His point is most people would say that the second statement made more sense since it included something. He would say there are more potential outcomes by saying he killed his wife. I will finish the book since I gave it to my gal but she's going to give me hers to see if she should read it. So far I'm not convinced.
 
His point is most people would say that the second statement made more sense since it included something.

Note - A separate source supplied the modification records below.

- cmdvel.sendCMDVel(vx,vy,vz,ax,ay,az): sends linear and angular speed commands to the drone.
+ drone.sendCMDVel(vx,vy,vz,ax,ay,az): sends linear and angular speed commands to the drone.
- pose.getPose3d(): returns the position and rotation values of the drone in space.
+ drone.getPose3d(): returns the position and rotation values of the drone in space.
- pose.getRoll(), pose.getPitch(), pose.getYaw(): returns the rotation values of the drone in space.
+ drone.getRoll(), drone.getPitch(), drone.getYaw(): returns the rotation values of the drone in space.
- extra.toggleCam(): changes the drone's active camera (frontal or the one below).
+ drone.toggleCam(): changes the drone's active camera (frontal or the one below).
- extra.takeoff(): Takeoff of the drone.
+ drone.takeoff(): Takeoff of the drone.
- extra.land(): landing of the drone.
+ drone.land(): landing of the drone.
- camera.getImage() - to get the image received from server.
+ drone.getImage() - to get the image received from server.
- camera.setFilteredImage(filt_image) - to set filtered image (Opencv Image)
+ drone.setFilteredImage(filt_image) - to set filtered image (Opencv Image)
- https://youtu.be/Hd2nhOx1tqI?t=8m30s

He would say there are more potential outcomes by saying he killed his wife.
Well, that is like quite simplistic way of looking it but he's partly right.

Then again the second one is the one that offers more stimulus towards inventing new possibilities for the story while the first one lacks basically everything.

A is B. A did C to D.
A is B. A did C to D for E.

Basically we might consider first one being quite insignificant information as it doesn't actually give us any new possibilities to move forward in our thinking.

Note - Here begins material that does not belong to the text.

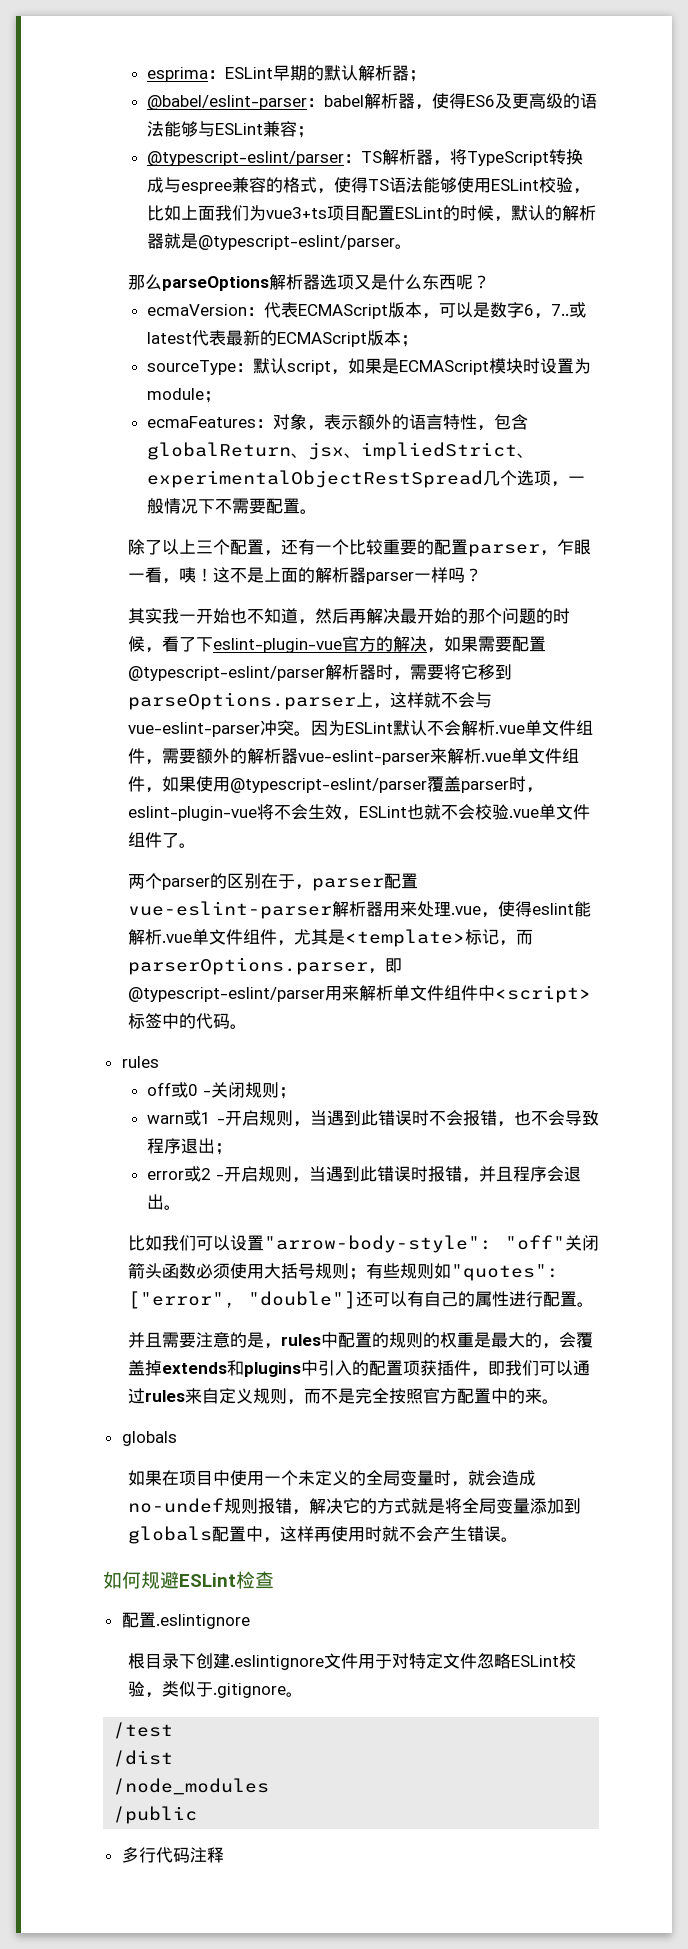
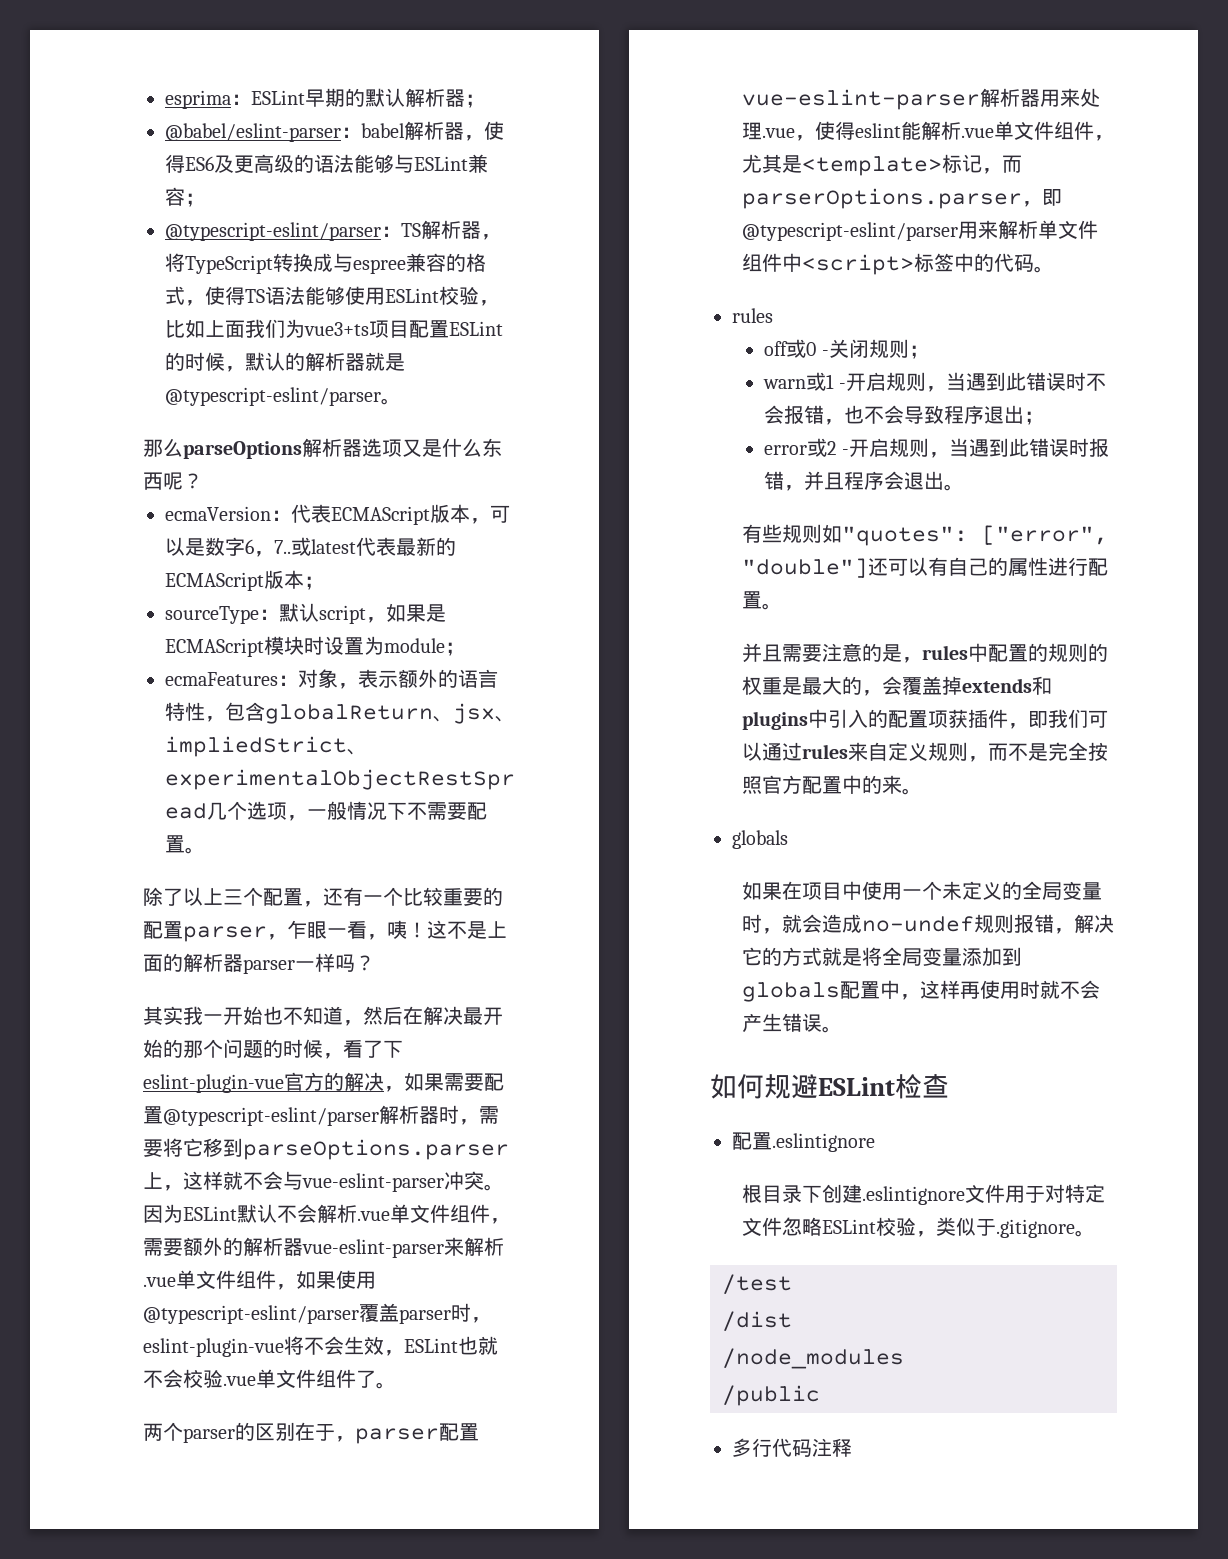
- 其实我一开始也不知道，然后再解决最开始的那个问题的时候，看了下eslint-plugin-vue官方的解决，如果需要配置@typescript-eslint/parser解析器时，需要将它移到parseOptions.parser上，这样就不会与vue-eslint-parser冲突。
+ 其实我一开始也不知道，然后在解决最开始的那个问题的时候，看了下eslint-plugin-vue官方的解决，如果需要配置@typescript-eslint/parser解析器时，需要将它移到parseOptions.parser上，这样就不会与vue-eslint-parser冲突。
- 比如我们可以设置"arrow-body-style": "off"关闭箭头函数必须使用大括号规则；有些规则如"quotes": ["error", "double"]还可以有自己的属性进行配置。
+ 有些规则如"quotes": ["error", "double"]还可以有自己的属性进行配置。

So it doesn't necessarily mean that we feel that second one makes more sense just because it includes something but because it gives us possiblity to continue. In other words the reason isn't because it's more descriptive but because actually allows us create more connections towards other things while basically first statement relies into entirely pure random factors.

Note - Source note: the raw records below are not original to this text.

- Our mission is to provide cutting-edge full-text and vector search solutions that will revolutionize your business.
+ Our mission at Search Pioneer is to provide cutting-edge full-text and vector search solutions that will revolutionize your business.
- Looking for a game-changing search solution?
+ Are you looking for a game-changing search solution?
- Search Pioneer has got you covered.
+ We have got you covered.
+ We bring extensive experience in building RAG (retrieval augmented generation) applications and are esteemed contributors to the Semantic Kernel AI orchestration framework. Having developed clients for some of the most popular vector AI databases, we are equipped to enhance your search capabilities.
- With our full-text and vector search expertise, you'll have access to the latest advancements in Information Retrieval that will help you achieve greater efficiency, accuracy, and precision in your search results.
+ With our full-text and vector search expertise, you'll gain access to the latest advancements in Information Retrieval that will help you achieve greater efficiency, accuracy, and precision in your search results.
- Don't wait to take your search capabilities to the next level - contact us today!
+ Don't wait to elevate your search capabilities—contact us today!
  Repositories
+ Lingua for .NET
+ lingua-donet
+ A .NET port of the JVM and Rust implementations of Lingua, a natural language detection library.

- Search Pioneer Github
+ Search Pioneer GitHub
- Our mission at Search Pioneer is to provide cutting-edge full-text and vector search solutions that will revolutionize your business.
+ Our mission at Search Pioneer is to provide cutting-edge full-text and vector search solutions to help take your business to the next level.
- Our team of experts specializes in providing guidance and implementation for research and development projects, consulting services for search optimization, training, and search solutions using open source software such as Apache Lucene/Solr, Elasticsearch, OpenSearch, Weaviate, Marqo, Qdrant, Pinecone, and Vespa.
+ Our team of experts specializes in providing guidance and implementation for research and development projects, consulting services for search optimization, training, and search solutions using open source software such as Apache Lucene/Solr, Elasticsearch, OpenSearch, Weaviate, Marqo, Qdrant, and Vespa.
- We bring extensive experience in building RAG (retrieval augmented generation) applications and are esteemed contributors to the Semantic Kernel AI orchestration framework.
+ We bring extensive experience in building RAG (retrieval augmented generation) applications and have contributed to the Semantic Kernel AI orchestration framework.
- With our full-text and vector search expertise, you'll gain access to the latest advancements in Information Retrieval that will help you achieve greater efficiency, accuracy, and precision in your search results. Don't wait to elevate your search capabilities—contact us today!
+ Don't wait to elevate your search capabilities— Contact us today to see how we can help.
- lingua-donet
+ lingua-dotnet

It would be nice to see whether all people see this in the same way or is it more like 50-50.
 
I think wiki does a good job explaining some of his thoughts. The part regarding the man killing his wife would fall under narrative fallacy. I have to admit I see an extraordinary amount of this go on around the world.
Taleb believes that most people ignore "black swans" because we are more comfortable seeing the world as something structured, ordinary, and comprehensible. Taleb calls this blindness the Platonic fallacy, and argues that it leads to three distortions:

Narrative fallacy: creating a story post-hoc so that an event will seem to have a cause.
Ludic fallacy: believing that the structured randomness found in games resembles the unstructured randomness found in life. Taleb faults random walk models and other inspirations of modern probability theory for this inadequacy.
Statistical regress fallacy: believing that the probability of future events is predictable by examining occurrences of past events.
 
I think wiki does a good job explaining some of his thoughts. The part regarding the man killing his wife would fall under narrative fallacy. I have to admit I see an extraordinary amount of this go on around the world.
Yeah, that explains parts of it.

There could be other explanations as well.

Now, of course I have to get this book...:lol:
 
Whomp said:
Statistical regress fallacy: believing that the probability of future events is predictable by examining occurrences of past events.

:confused: It is utterly insane to call that a fallacy. Almost everything we do is based on that principle.
 
Finished the book, and earlier opinion still holds - it was ok read but i'm not too enlightened really. Summary of the book as i understood it: he bashed economists and said that people don't prepare for big unexpected happenings.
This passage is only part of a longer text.